Learn how to apply data cleansing functions to incoming data in the Silver Layer of your solution. For example, you can convert all text in a column to uppercase. To enable data cleansing, add the entity value DQ_CleansingOptions to a Silver Layer Entity. The value should contain a JSON array that specifies one or more cleansing functions to execute.

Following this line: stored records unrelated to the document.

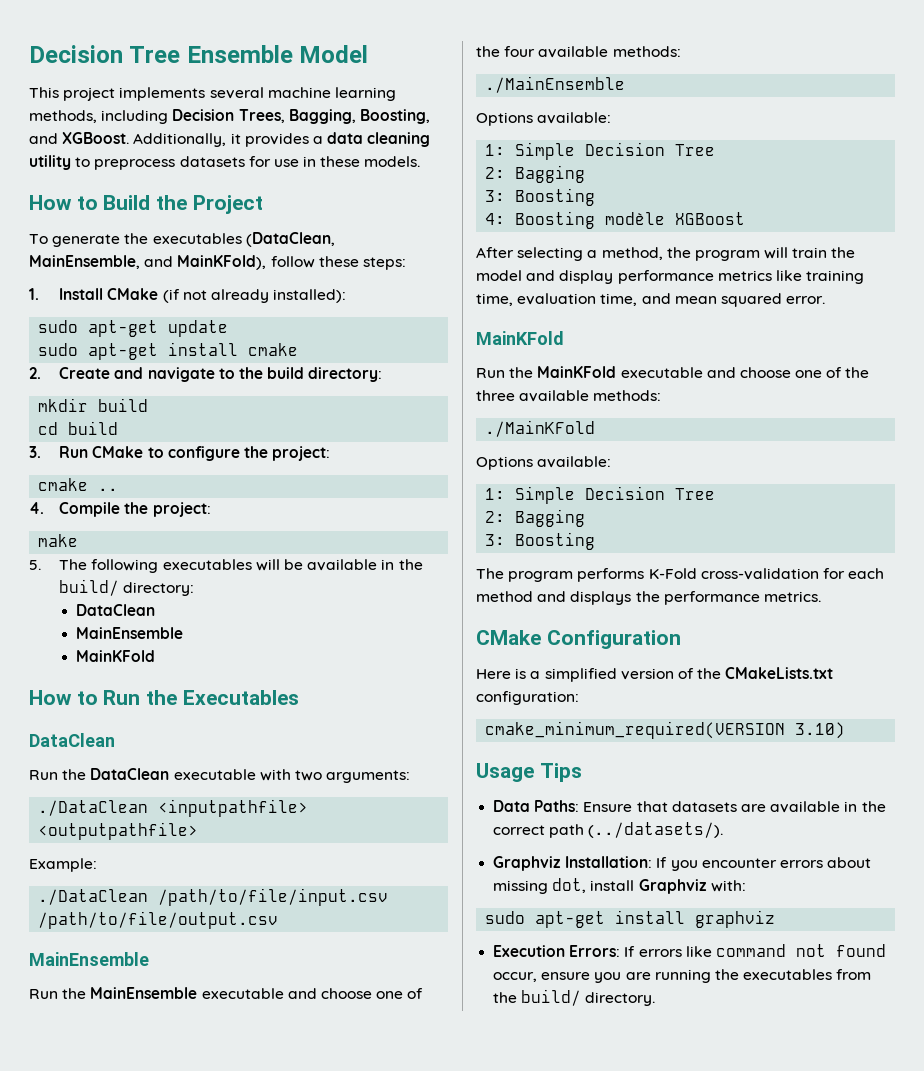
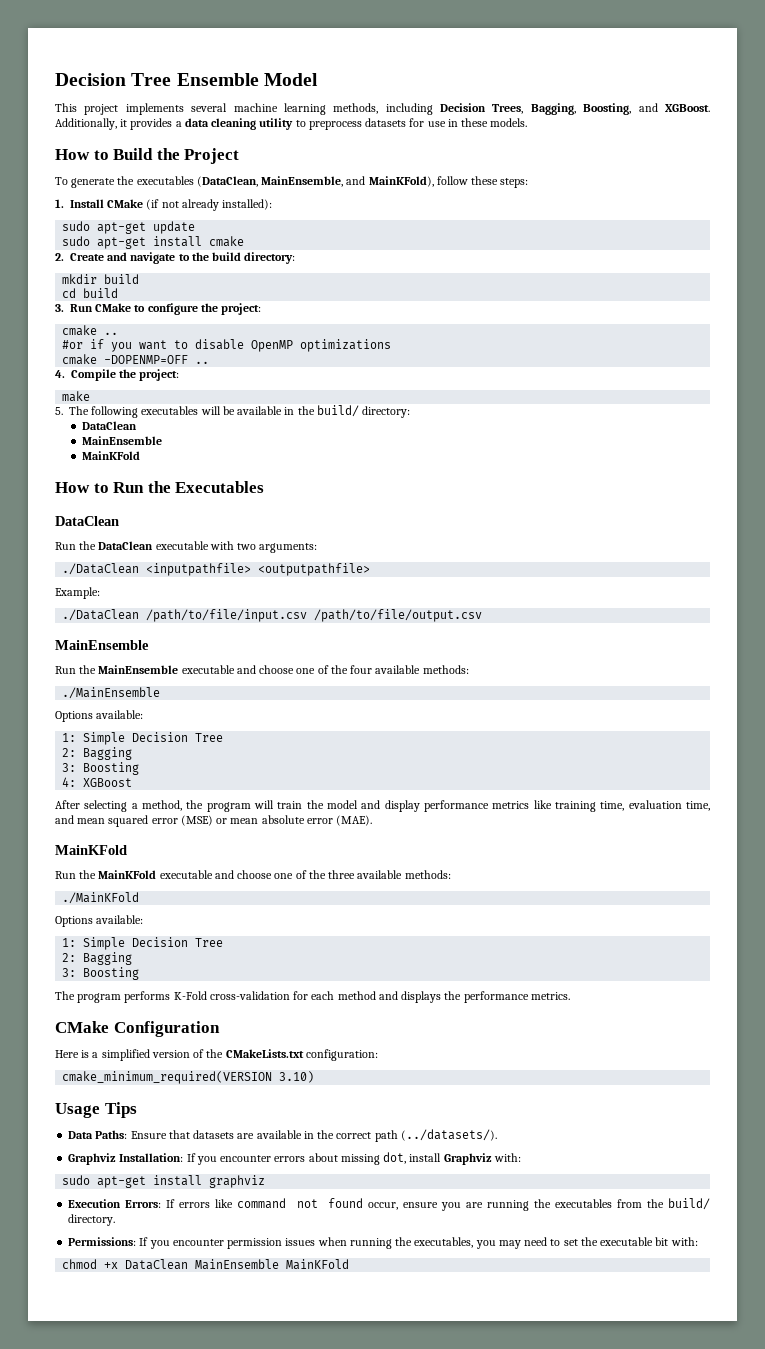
+ #or if you want to disable OpenMP optimizations
+ cmake -DOPENMP=OFF ..
- 4: Boosting modèle XGBoost
+ 4: XGBoost
- After selecting a method, the program will train the model and display performance metrics like training time, evaluation time, and mean squared error.
+ After selecting a method, the program will train the model and display performance metrics like training time, evaluation time, and mean squared error (MSE) or mean absolute error (MAE).
+ Permissions: If you encounter permission issues when running the executables, you may need to set the executable bit with:
+ chmod +x DataClean MainEnsemble MainKFold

Define the JSON Structure¶

Each function in the array must include the following properties:

function: Specifies the name of the cleansing function.
columns: A semicolon-separated list of columns to which the function will be applied.
parameters: A JSON object containing parameters and their values.

Example

[
     {"function": "to_upper",
      "columns": "TransactionTypeName"}, 
     {"function": "custom_function_with_params",
      "columns": "TransactionTypeName;LastEditedBy",
      "parameters": {"param1": "abc", "param2": "123"}}
]

Built-in NCC Functions¶

The following table lists the default cleansing functions available in NCC:

Function name	Description	Parameters	Example parameters
`to_upper`	Converts specified columns to uppercase		`{}`

Add Custom Cleansing Functions¶

You can extend cleansing capabilities by adding custom functions for each customer in the notebook NB_CUSTOM_DATACLEANSING_FUNCTIONS. Custom functions should use the following structure:

Note: The df argument passed into each cleansing function is a PySpark DataFrame, and your function must also return a PySpark DataFrame. Always return the transformed df (never None or another type). If you add or modify columns, reassign df = df.<transformation> before returning so the caller receives the updated DataFrame.

def <function_name>(df, columns, args):

     print(args['<custom parameter name>']) # Use custom parameters

     for column in columns: # Apply function to each column

          df = df.<custom logic>

     return df # Always return the dataframe.